Ту ночь на вершине рядом с Медвежьим Клыком он запомнил на всю жизнь. Постоянно ощущаемый холод, который не давал заснуть. Иногда он проваливался в некое подобие забытья, но тогда в полусне ему начинало казаться, что он засыпает, потому что замерзает окончательно, насмерть. И он просыпался, вставал, начинал ходить, разминая руки и ноги, разгоняя кровь. Ногам было особенно худо. Пластик оплавился, и снять или хотя бы ослабить туго застегнутый ботинок не было никакой возможности. Ступни сдавлены, кровообращение нарушено. К утру он уже не чувствовал пальцев на ногах. Зато он увидел самый незабываемый и долгожданный рассвет в своей жизни. Рассвет дня, который мог его спасти. Или убить.
Их постоянные препирательства с дядей Федором были причиной тому, что к работе «спасов» он относился с оттенком иронии и снисходительности. Как выяснилось, совершенно напрасно. На их поиски подняли два вертолета, которые вылетели, как только рассвело.
У него слезились глаза от бьющего прямо в лицо солнца. Но он упрямо смотрел туда, в сторону восхода, где две точки постепенно обретали размер и форму, превращаясь в такие родные силуэты Ми-8. Он стоял, глядя на подлетающие вертолеты, слушая гул винтов. По его щекам текли слезы. Нельзя долго смотреть на солнце.
Спасательная операция была подготовлена тщательно, несмотря на сжатые сроки. Падение вертолета – серьезное ЧП. В местном отделение МЧС по тревоге подняли два вертолета с самыми опытными экипажами. Они даже выяснили частоту, на которую была настроена радиосвязь в их группе. Это Артем понял, когда рация в кармане вдруг ожила хриплым голосом.
– Пострадавший, пострадавший, прием!
Смахнул влагу с лица, унимая дрожь в пальцах, аккуратно достал рацию, сжал в руках теплый пластик, как будто он был ему родной. Поднес к губам и произнес спокойно:
– Пострадавший на связи, прием.
– Пострадавший, видим вас. Доложите ситуацию.

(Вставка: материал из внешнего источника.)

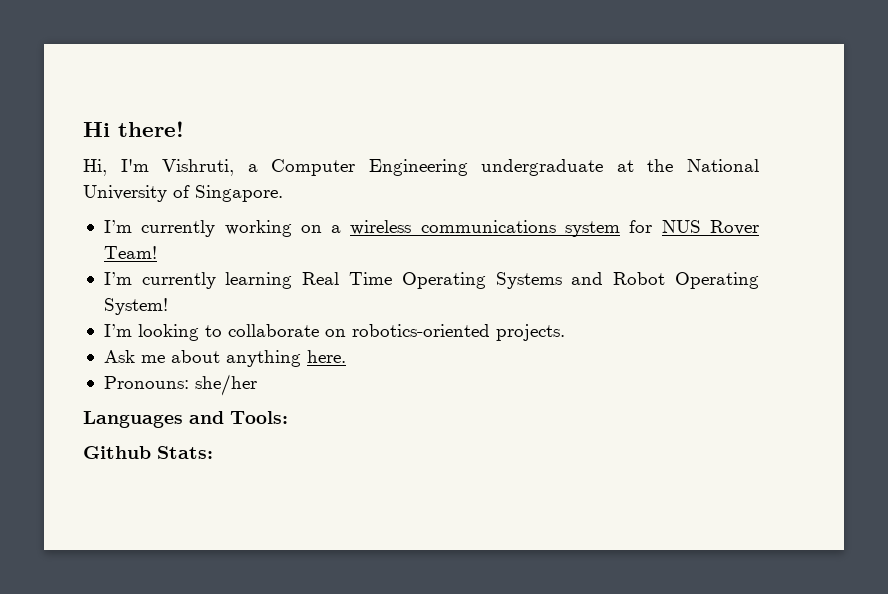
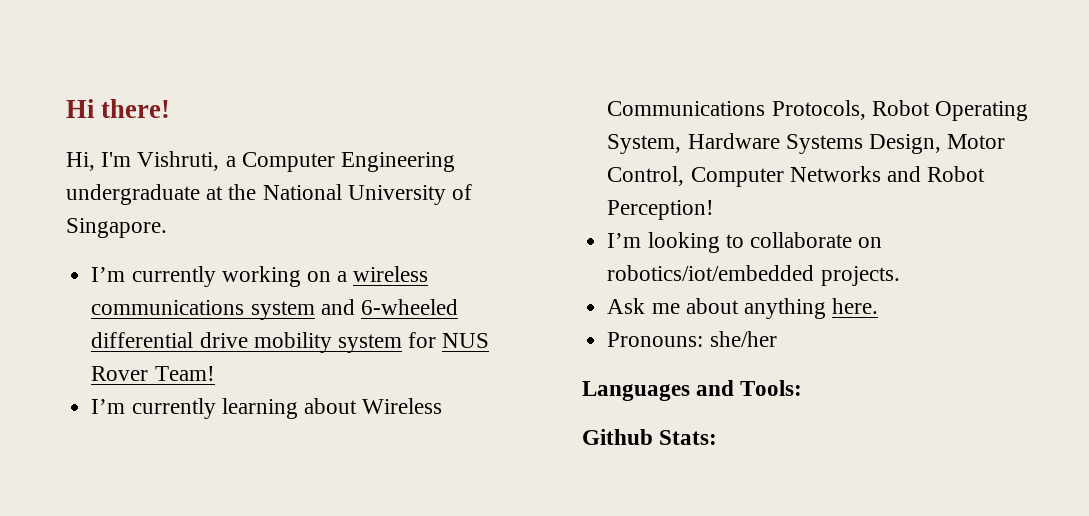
(621, 229) none -> [320,299,458,315] [91,332,402,353] and 6-wheeled differential drive mobility system
[302,272,759,289] [103,298,168,315] Real Time Operating Systems and Robot Operating System! -> [303,398,443,414] [607,100,1028,121] [607,133,1006,154] [607,166,986,187] [607,200,715,220] about Wireless Communications Protocols, Robot Operating System, Hardware Systems Design, Motor Control, Computer Networks and Robot Perception!
[351,324,490,337] robotics-oriented -> [607,265,815,281] robotics/iot/embedded

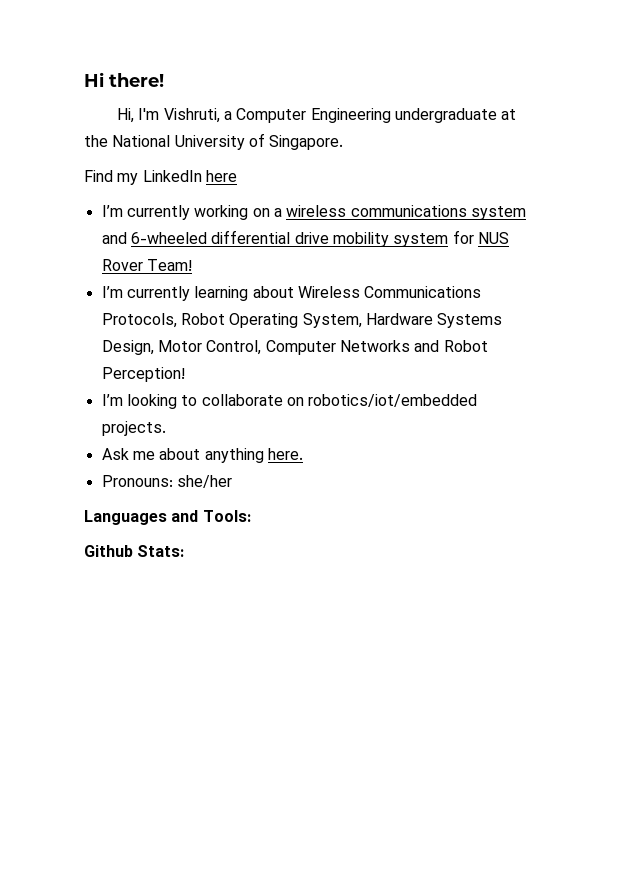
(167, 228) none -> [84,170,237,185] // Find my LinkedIn here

– Вчера, примерно в пятнадцать тридцать местного времени при заходе на посадку на данную вершину… – Артем помолчал, передохнул… – вертолет зацепил винтом скальный выступ. Произошло крушение, а затем возгорание машины. Выживших… – он сглотнул. В горле вдруг пересохло. Повторил: – Выживших трое. Один уехал сразу после аварии вниз, о его судьбе мне ничего не известно. Здесь нас двое. Второй, – указал жестом в сторону лежащего Саши, надеясь, что его с «вертушек» видно, – пострадал в аварии. Черепно-мозговая травма, голова проломлена в районе виска. Как меня поняли, прием?